─── Dataset ───

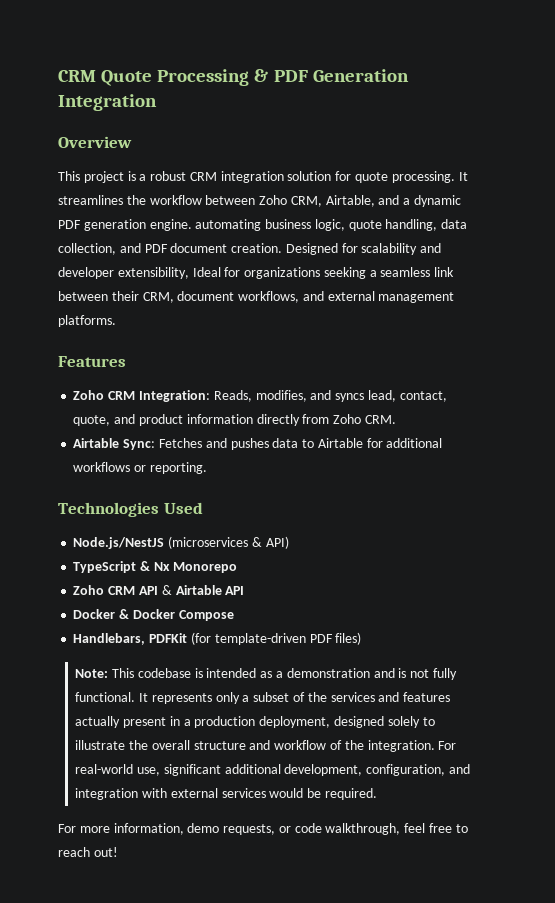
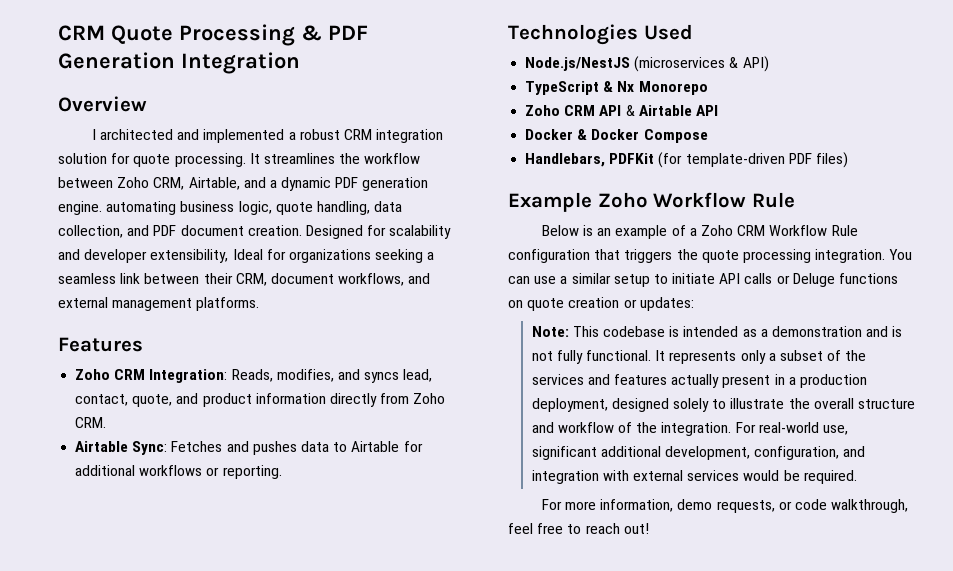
- This project is a robust CRM integration solution for quote processing.
+ I architected and implemented a robust CRM integration solution for quote processing.
+ Example Zoho Workflow Rule
+ Below is an example of a Zoho CRM Workflow Rule configuration that triggers the quote processing integration. You can use a similar setup to initiate API calls or Deluge functions on quote creation or updates:

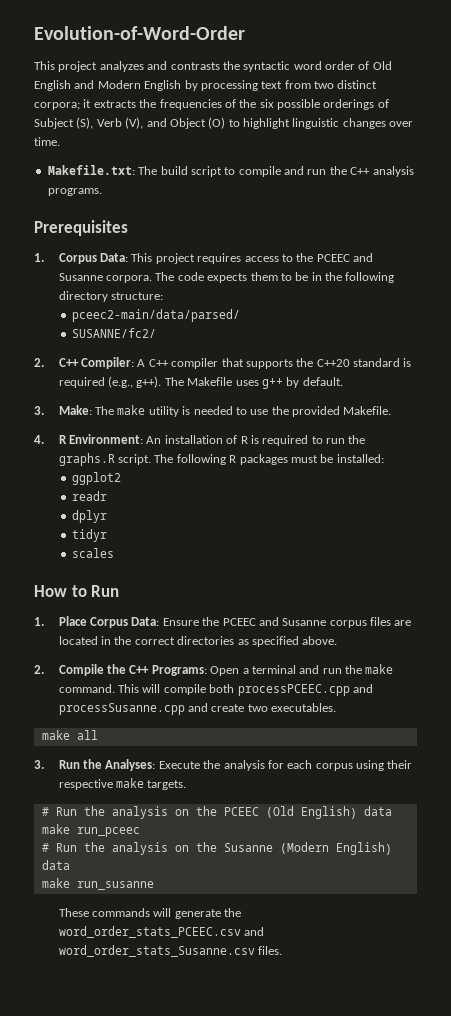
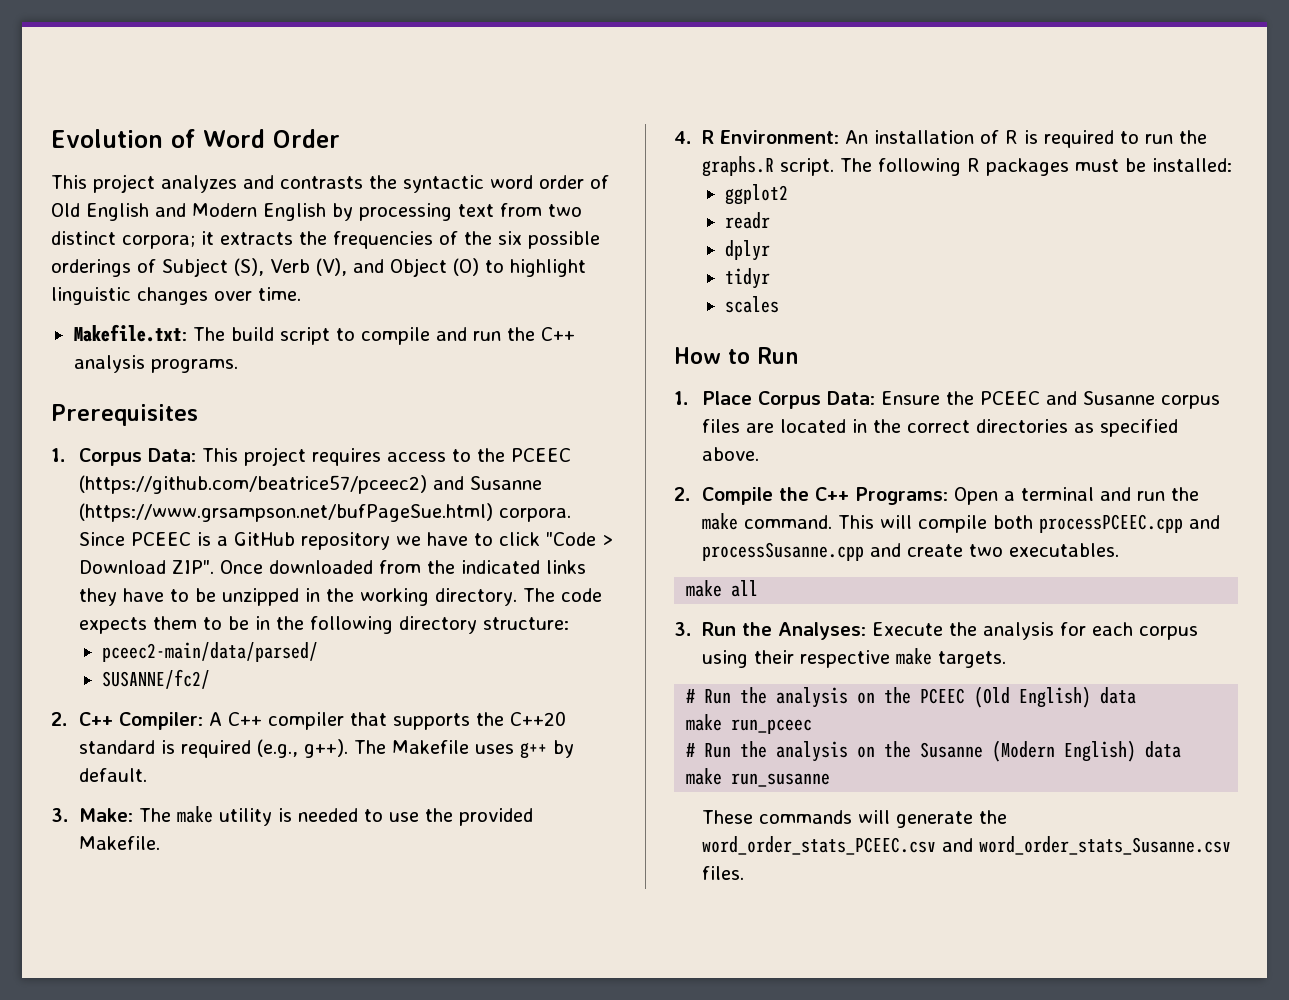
- Evolution-of-Word-Order
+ Evolution of Word Order
- 1. Corpus Data: This project requires access to the PCEEC and Susanne corpora.
+ 1. Corpus Data: This project requires access to the PCEEC (https://github.com/beatrice57/pceec2) and Susanne (https://www.grsampson.net/bufPageSue.html) corpora. Since PCEEC is a GitHub repository we have to click "Code > Download ZIP". Once downloaded from the indicated links they have to be unzipped in the working directory.

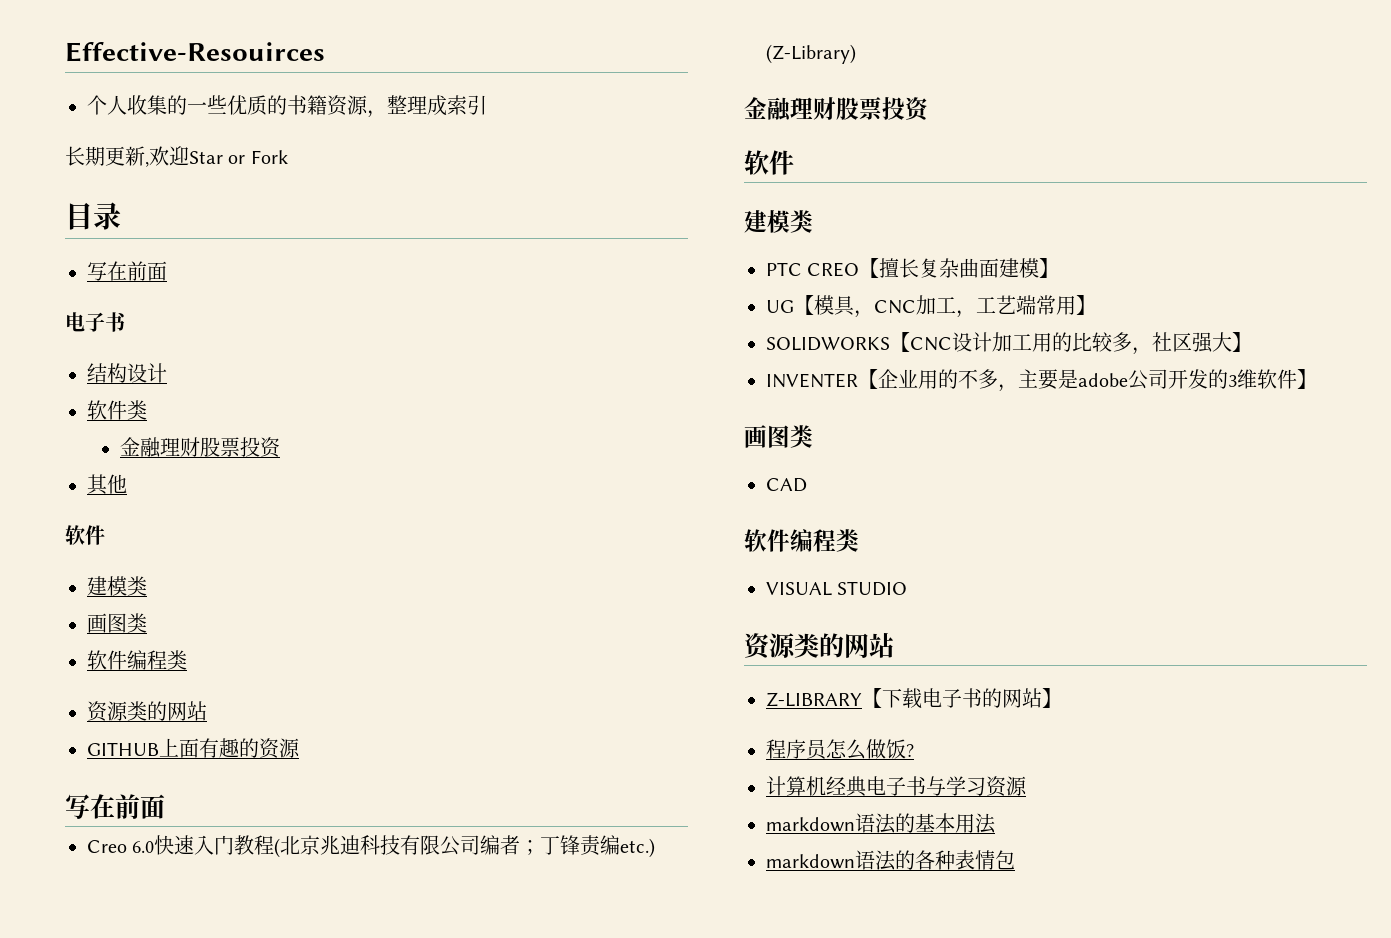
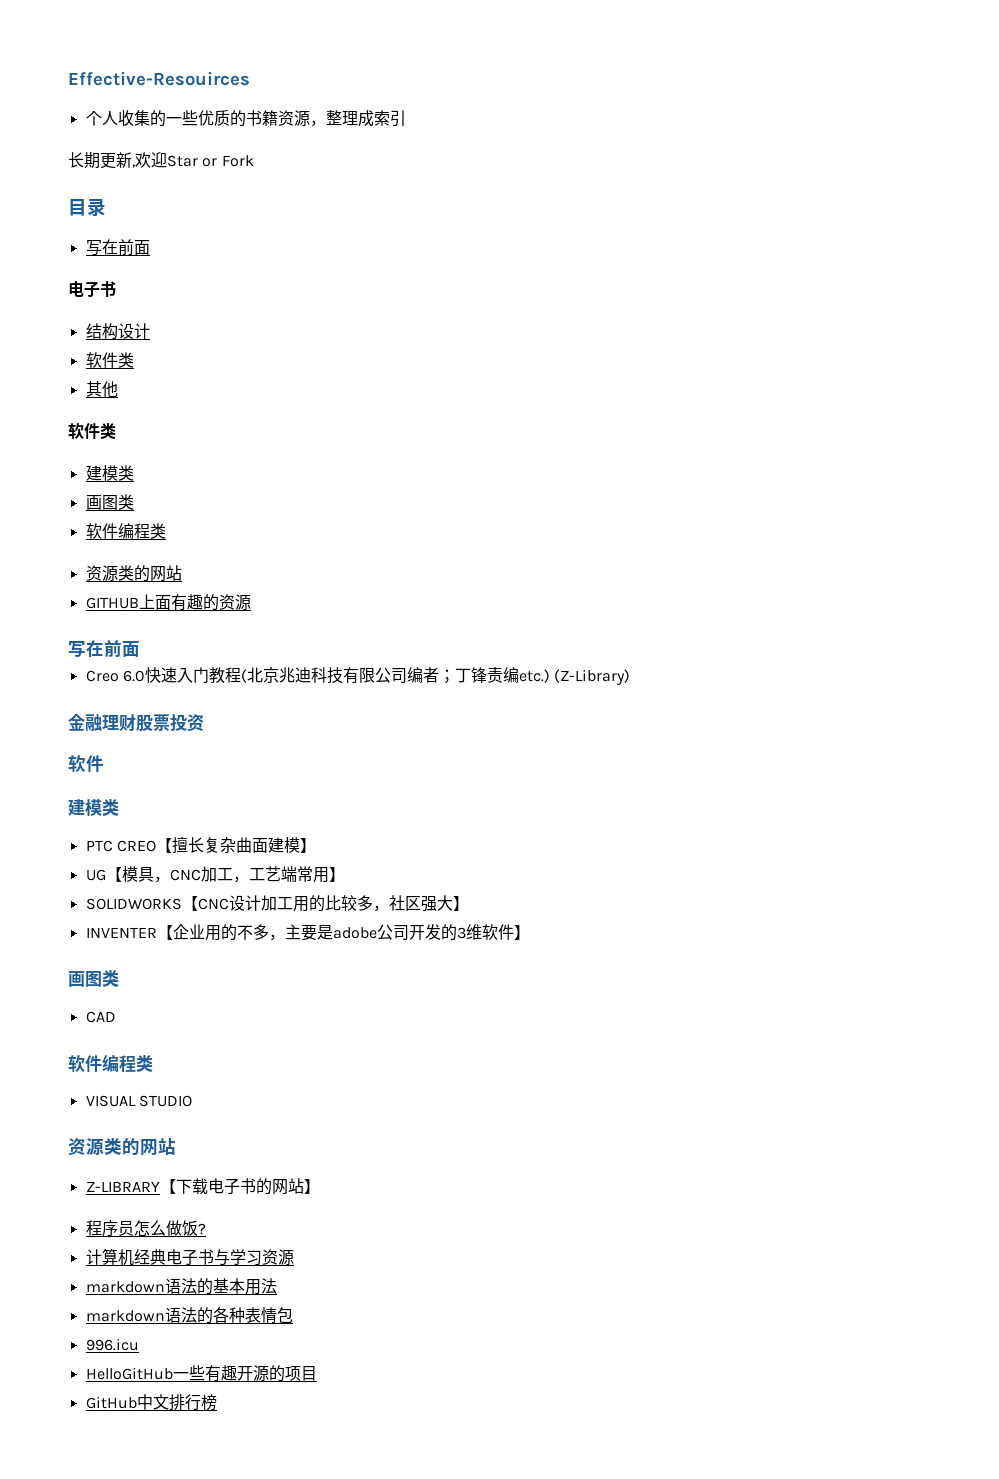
  结构设计
  软件类
- 金融理财股票投资
  其他
- 软件
+ 软件类
+ 996.icu
+ HelloGitHub一些有趣开源的项目
+ GitHub中文排行榜

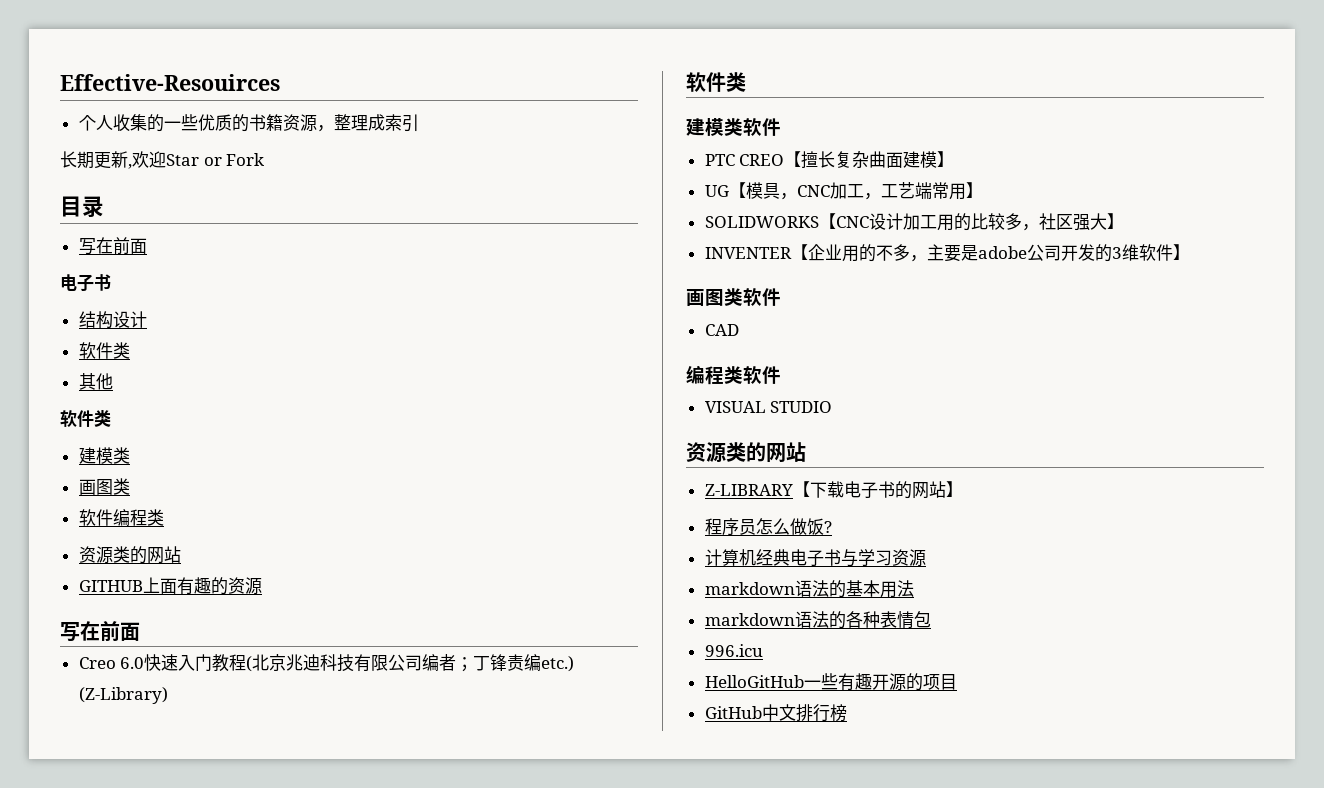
  Creo 6.0快速入门教程(北京兆迪科技有限公司编者；丁锋责编etc.) (Z-Library)
- 金融理财股票投资
- 软件
- 建模类
+ 软件类
+ 建模类软件
  INVENTER【企业用的不多，主要是adobe公司开发的3维软件】
- 画图类
+ 画图类软件
  CAD
- 软件编程类
+ 编程类软件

───

The copy you produce must hold all the records above exactly and none of their pictures.

- This project is a robust CRM integration solution for quote processing.
+ I architected and implemented a robust CRM integration solution for quote processing.
+ Example Zoho Workflow Rule
+ Below is an example of a Zoho CRM Workflow Rule configuration that triggers the quote processing integration. You can use a similar setup to initiate API calls or Deluge functions on quote creation or updates:

- Evolution-of-Word-Order
+ Evolution of Word Order
- 1. Corpus Data: This project requires access to the PCEEC and Susanne corpora.
+ 1. Corpus Data: This project requires access to the PCEEC (https://github.com/beatrice57/pceec2) and Susanne (https://www.grsampson.net/bufPageSue.html) corpora. Since PCEEC is a GitHub repository we have to click "Code > Download ZIP". Once downloaded from the indicated links they have to be unzipped in the working directory.

  结构设计
  软件类
- 金融理财股票投资
  其他
- 软件
+ 软件类
+ 996.icu
+ HelloGitHub一些有趣开源的项目
+ GitHub中文排行榜

  Creo 6.0快速入门教程(北京兆迪科技有限公司编者；丁锋责编etc.) (Z-Library)
- 金融理财股票投资
- 软件
- 建模类
+ 软件类
+ 建模类软件
  INVENTER【企业用的不多，主要是adobe公司开发的3维软件】
- 画图类
+ 画图类软件
  CAD
- 软件编程类
+ 编程类软件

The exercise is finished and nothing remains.